What you will do →
Locate each line with the string "none" in the listing below and copy it.

Given information →
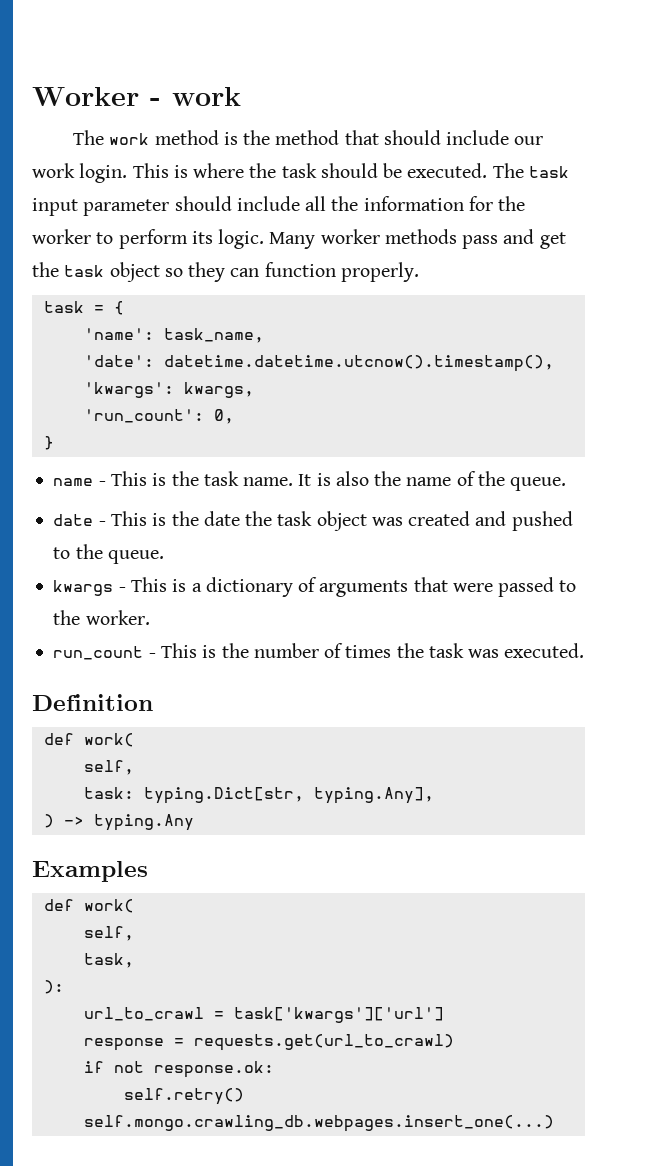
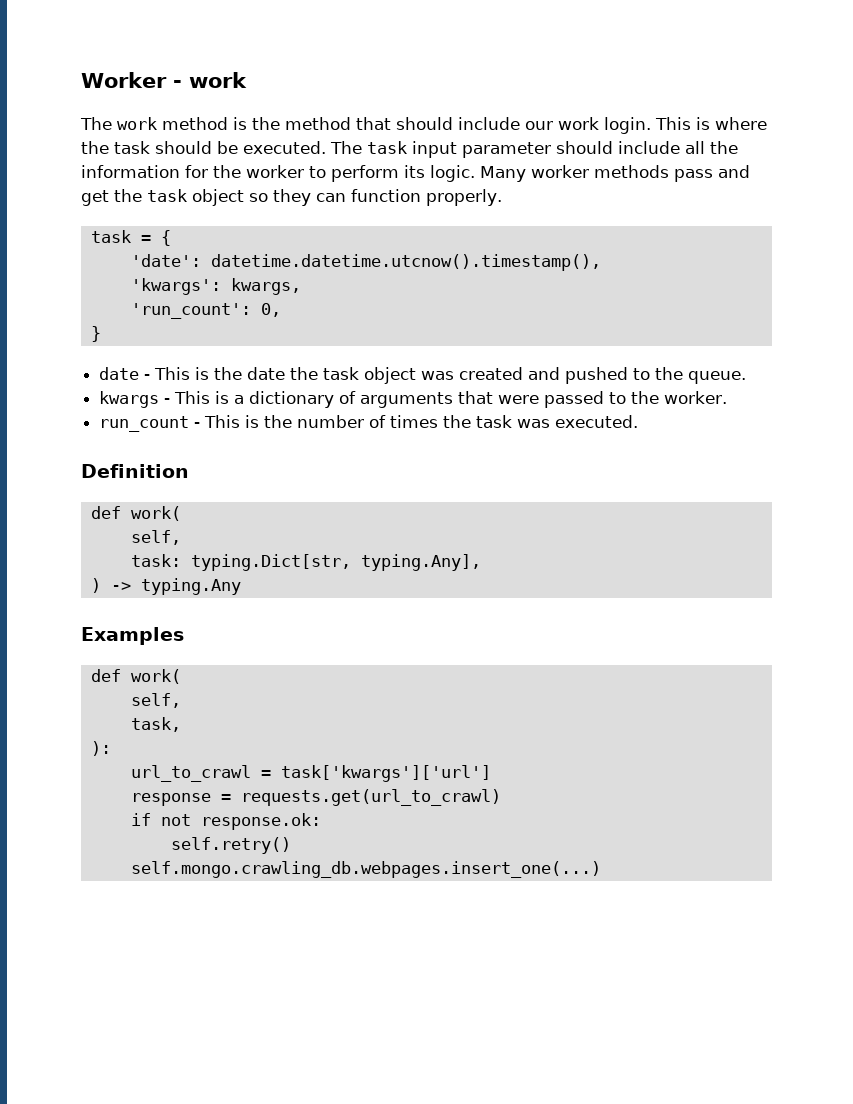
[83,328,264,343] // 'name': task_name, -> (171, 238) none
[53,471,567,491] // name - This is the task name. It is also the name of the queue. -> (101, 334) none

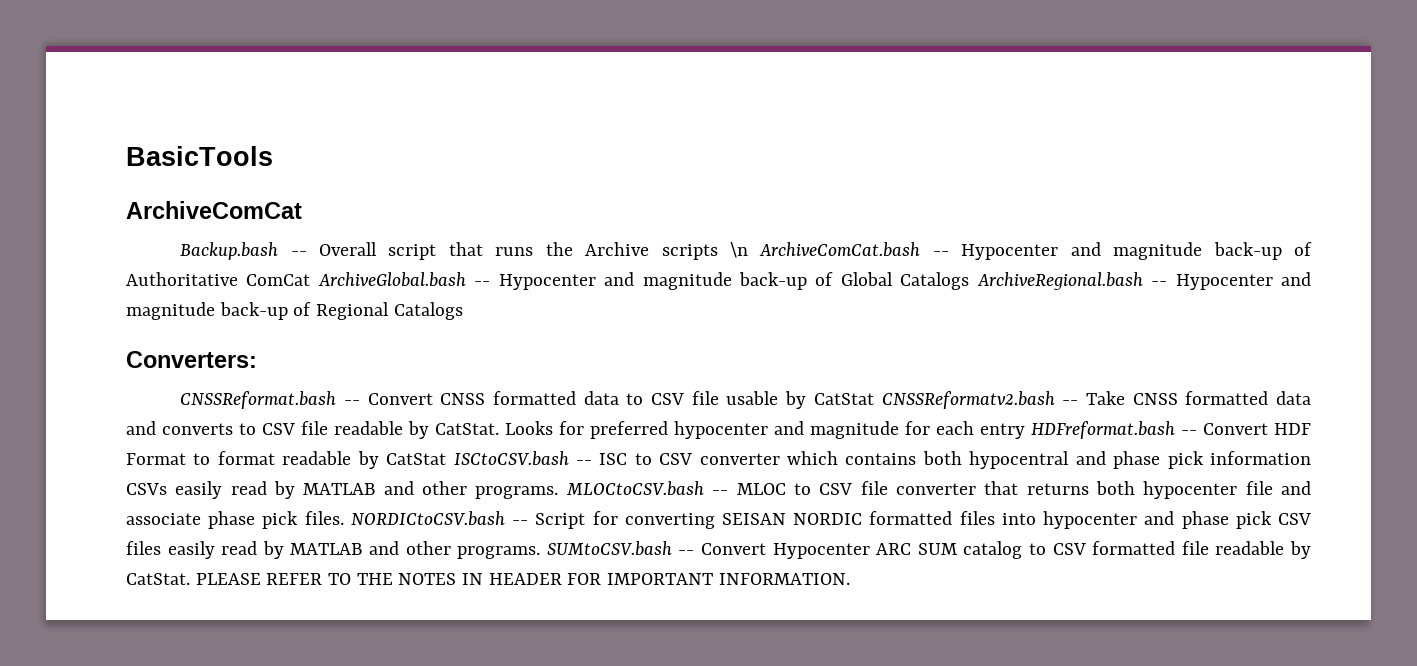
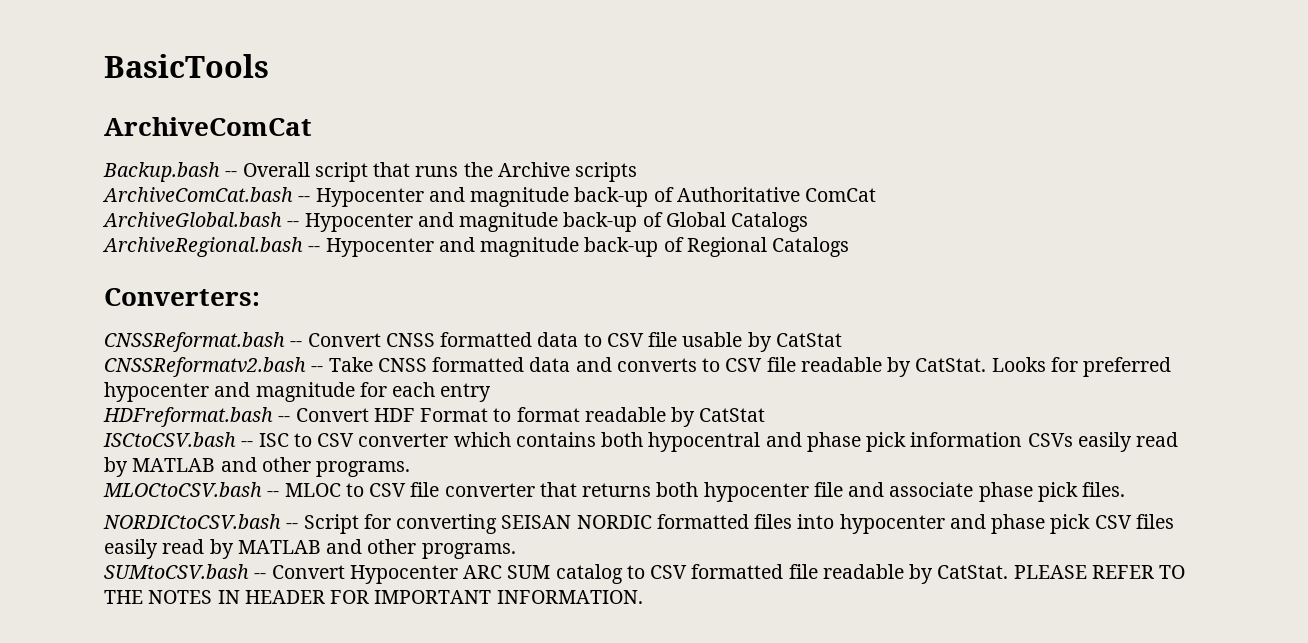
[729,242,748,258] \n -> (638, 172) //
(311, 280) none -> (877, 195) //
(970, 281) none -> (809, 222) //
(874, 399) none -> (842, 340) //
(1025, 431) none -> (492, 392) //
(447, 459) none -> (766, 415) //
(559, 492) none -> (411, 469) //
(344, 518) none -> (1126, 489) //
(541, 552) none -> (516, 551) //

Output →
[83,328,264,343] // 'name': task_name, -> (171, 238) none
[53,471,567,491] // name - This is the task name. It is also the name of the queue. -> (101, 334) none
(311, 280) none -> (877, 195) //
(970, 281) none -> (809, 222) //
(874, 399) none -> (842, 340) //
(1025, 431) none -> (492, 392) //
(447, 459) none -> (766, 415) //
(559, 492) none -> (411, 469) //
(344, 518) none -> (1126, 489) //
(541, 552) none -> (516, 551) //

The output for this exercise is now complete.